Tolerance Policy¶
This document defines default tolerances for metric comparisons in GlassAlpha, explaining why exact equality is unreliable and how to validate reproducibility correctly.
The Problem with Exact Equality¶
Why result1 == result2 fails:
# Same model, same data, same seed
result1 = ga.audit.from_model(..., random_seed=42)
result2 = ga.audit.from_model(..., random_seed=42)
# ❌ FAILS due to floating-point differences
assert result1.performance.accuracy == result2.performance.accuracy
# Platform differences:
# Linux: 0.8500000000000001
# macOS: 0.8499999999999999
# Windows: 0.8500000000000000
Root causes:
- Floating-point arithmetic: Different CPU architectures, compiler optimizations
- Library implementations: NumPy/sklearn may use different BLAS/LAPACK backends
- Summation order: Parallel operations may sum in different orders
Solution: Relative + Absolute Tolerance¶
GlassAlpha uses numpy.allclose() logic:
Terminology:
rtol(relative tolerance): Tolerance as a fraction of the valueatol(absolute tolerance): Absolute tolerance (for values near zero)
Example:
# rtol=1e-5, atol=1e-8
result1.equals(result2, rtol=1e-5, atol=1e-8)

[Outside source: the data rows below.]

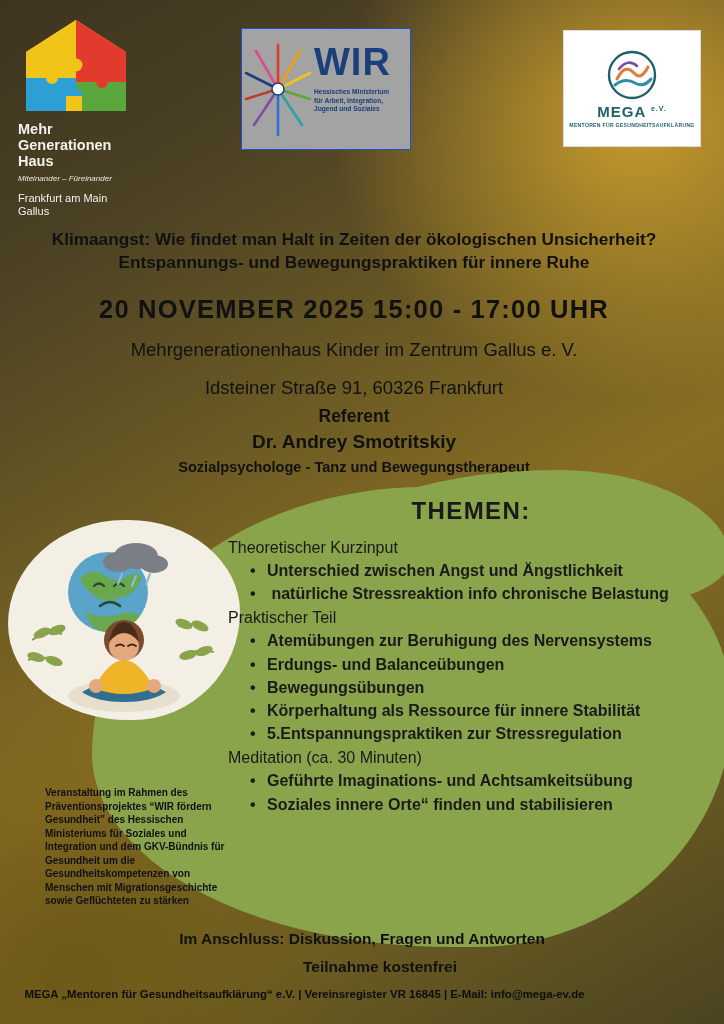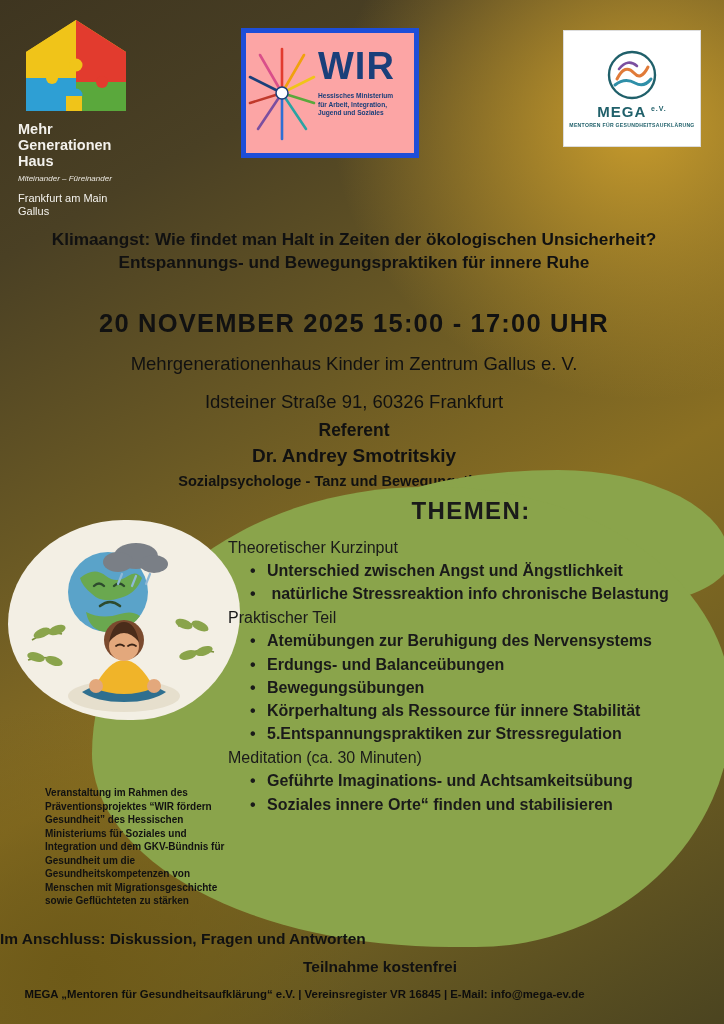"WIR" .wir { background: #fca5a5 -> #a3a3a3; border: 5px solid #1d4ed8 -> 1px solid #1d4ed8 }
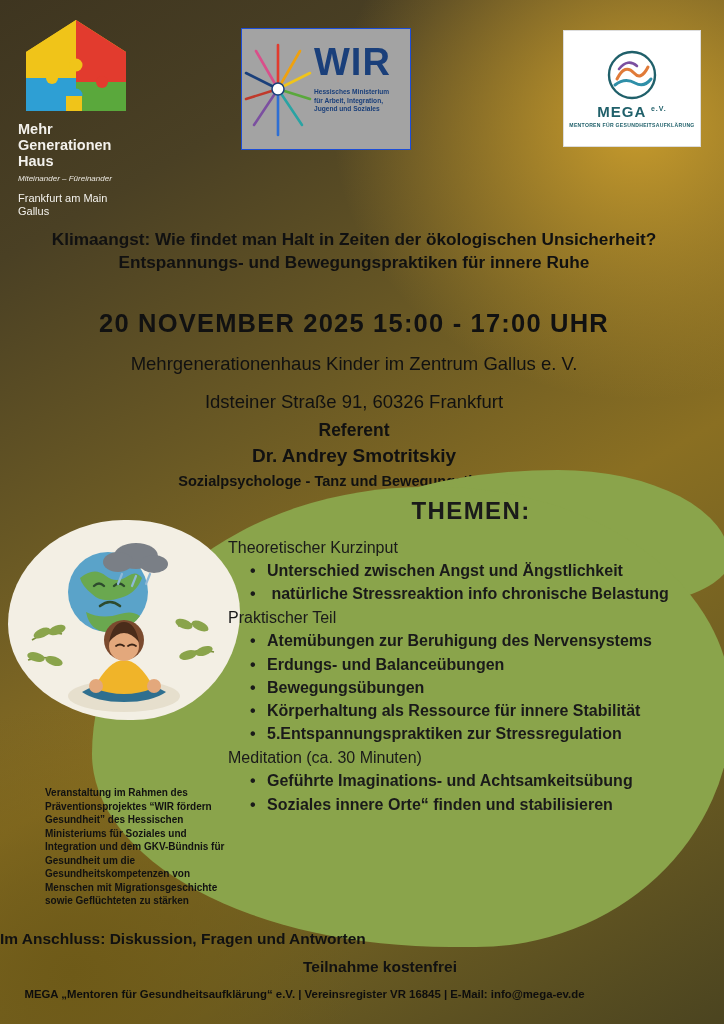"20 NOVEMBER 2025 15:00 -" .h-date { margin-top: 35px -> 21px }
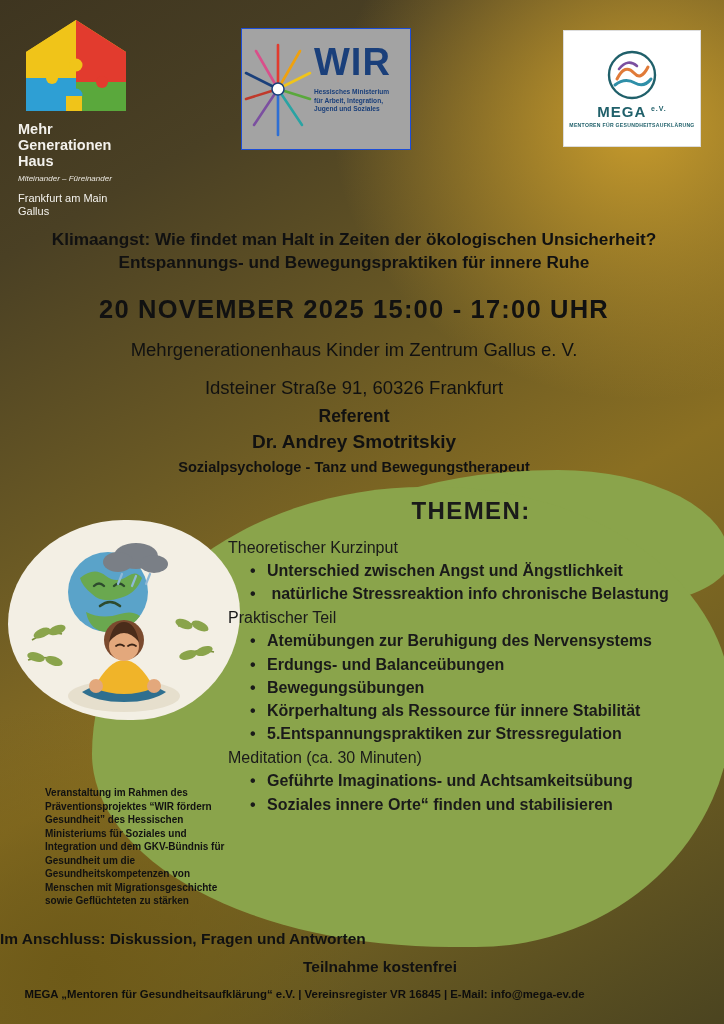"Im Anschluss: Diskussion, Fragen und" .foot1 { text-align: none -> center }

# Accuracy: 0.85 vs 0.8500000001
# abs(0.85 - 0.8500000001) = 1e-10
# 1e-10 <= (1e-8 + 1e-5 * 0.85) = 1e-8 + 8.5e-6 ≈ 8.5e-6 ✅
# Fairness: 0.02 vs 0.020001
# abs(0.02 - 0.020001) = 1e-6
# 1e-6 <= (1e-8 + 1e-5 * 0.02) = 1e-8 + 2e-7 ≈ 2e-7 ❌
Default Tolerances by Metric Type¶
Performance metrics (standard)¶
Default: rtol=1e-5, atol=1e-8
| Metric | rtol | atol | Rationale |
|---|---|---|---|
| Accuracy | 1e-5 | 1e-8 | ~0.001% relative error |
| Precision | 1e-5 | 1e-8 | ~0.001% relative error |
| Recall | 1e-5 | 1e-8 | ~0.001% relative error |
| F1 | 1e-5 | 1e-8 | ~0.001% relative error |
| ROC AUC | 1e-5 | 1e-8 | AUC is stable |
| PR AUC | 1e-5 | 1e-8 | AUC is stable |
| Brier Score | 1e-5 | 1e-8 | MSE-based, stable |
| Log Loss | 1e-5 | 1e-8 | Log-based, needs small tolerance |
Why 1e-5?
- Allows ~0.001% relative error
- Example: Accuracy 0.85 ± 0.0000085
- Catches real differences while allowing floating-point noise
Calibration metrics (looser)¶
Default: rtol=1e-4, atol=1e-6
| Metric | rtol | atol | Rationale |
|---|---|---|---|
| ECE (Expected Calibration Error) | 1e-4 | 1e-6 | Binning introduces variance |
| MCE (Maximum Calibration Error) | 1e-4 | 1e-6 | Max operator amplifies noise |
Why looser?
- Calibration metrics use binning (bin edges can shift)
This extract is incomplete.